When designing a resistance training program aimed at maximizing hypertrophy, the question of whether to use split training or full body workouts is one of the most hotly debated. Each method has its proponents and advantages, but the key consideration for most individuals is simple: which builds muscle faster?
In this article, we break down the science behind both training modalities, examine the research comparing them, and help determine which approach may be more effective for maximizing muscular development.
Understanding Split Training and Full Body Workouts
What is Split Training?
Split training involves dividing the body into separate muscle groups and training each group on different days. Common splits include upper/lower body splits, push/pull/legs, or even more targeted body-part splits like chest on Monday, back on Tuesday, legs on Wednesday, and so forth. This allows for higher training volume and intensity per muscle group per session.
What is a Full Body Workout?
Full body training involves working all major muscle groups in a single session, typically performed three times per week. These workouts are generally characterized by compound movements such as squats, deadlifts, presses, and pulls that engage multiple muscle groups at once.

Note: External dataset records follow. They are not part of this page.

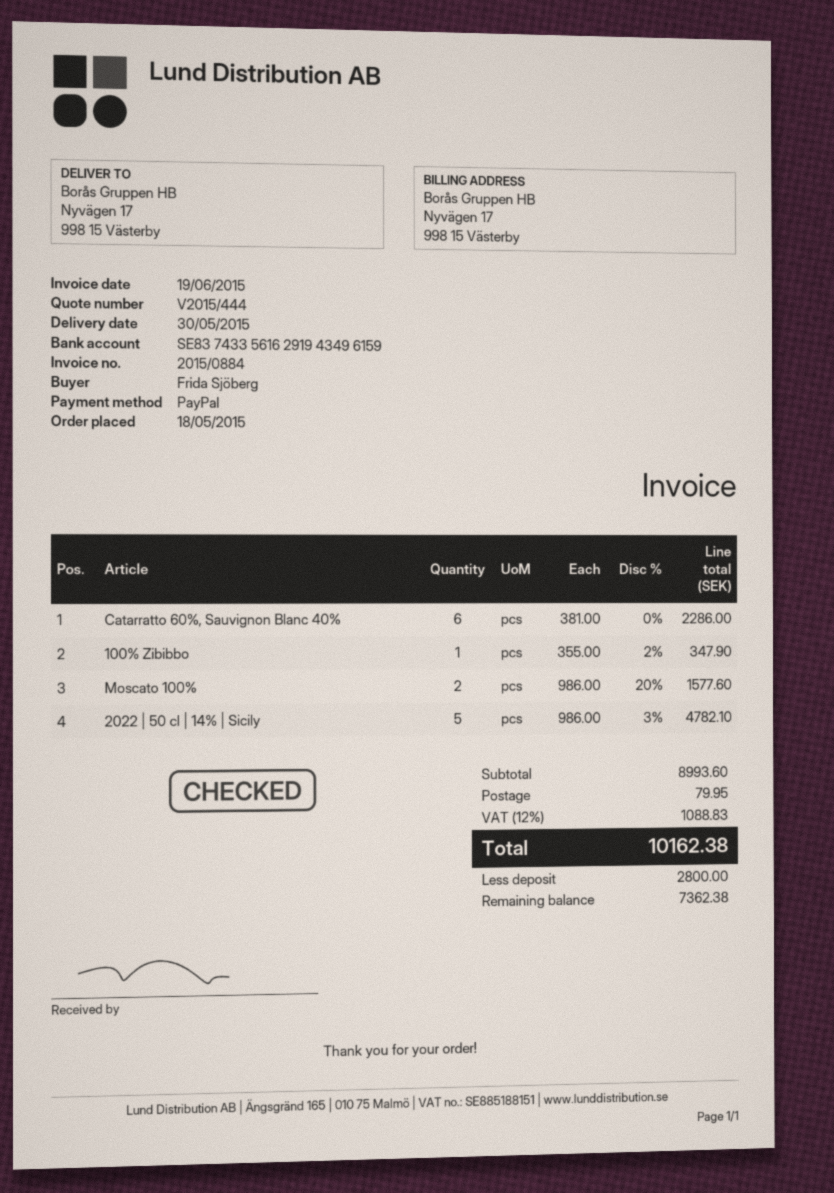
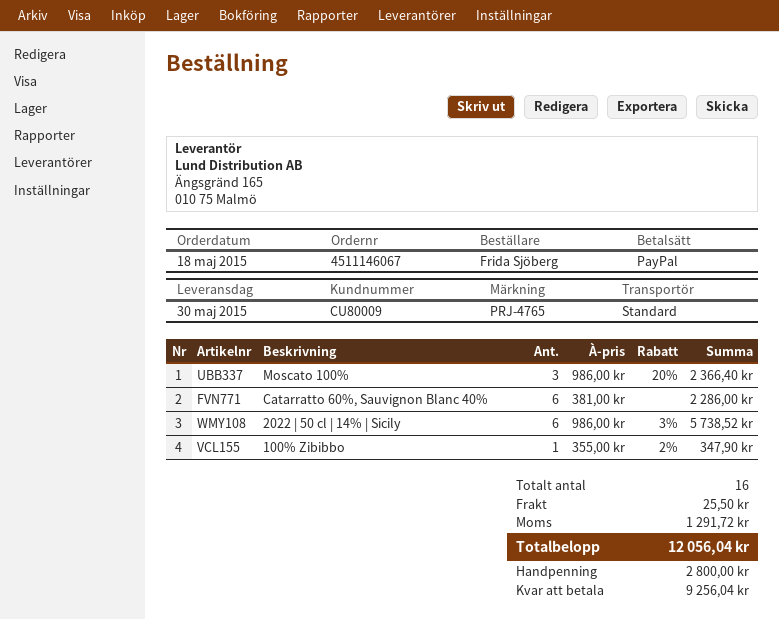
Moscato 100%: 2 x 986.00 - 20% = 1577.60 -> 3 x 986.00 - 20% = 2366.40
2022 | 50 cl | 14% | Sicily: 5 x 986.00 - 3% = 4782.10 -> 6 x 986.00 - 3% = 5738.52
shipping: 79.95 -> 25.50
tax: 1088.83 -> 1291.72
total: 10162.38 -> 12056.04
balance: 7362.38 -> 9256.04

Frequency and Muscle Growth
Training Frequency’s Role in Hypertrophy
Muscle protein synthesis (MPS), the process by which the body repairs and builds muscle tissue, is elevated for approximately 24–48 hours following resistance training (MacDougall et al., 1995; Damas et al., 2016). Given this window, stimulating a muscle more frequently may lead to a greater overall accumulation of MPS throughout the week, potentially leading to faster muscle growth.
A meta-analysis by Schoenfeld et al. (2016) found that training each muscle group at least twice per week resulted in significantly greater hypertrophy compared to once per week. This finding favors full body workouts or higher-frequency splits over traditional bro splits where muscles may only be trained once per week.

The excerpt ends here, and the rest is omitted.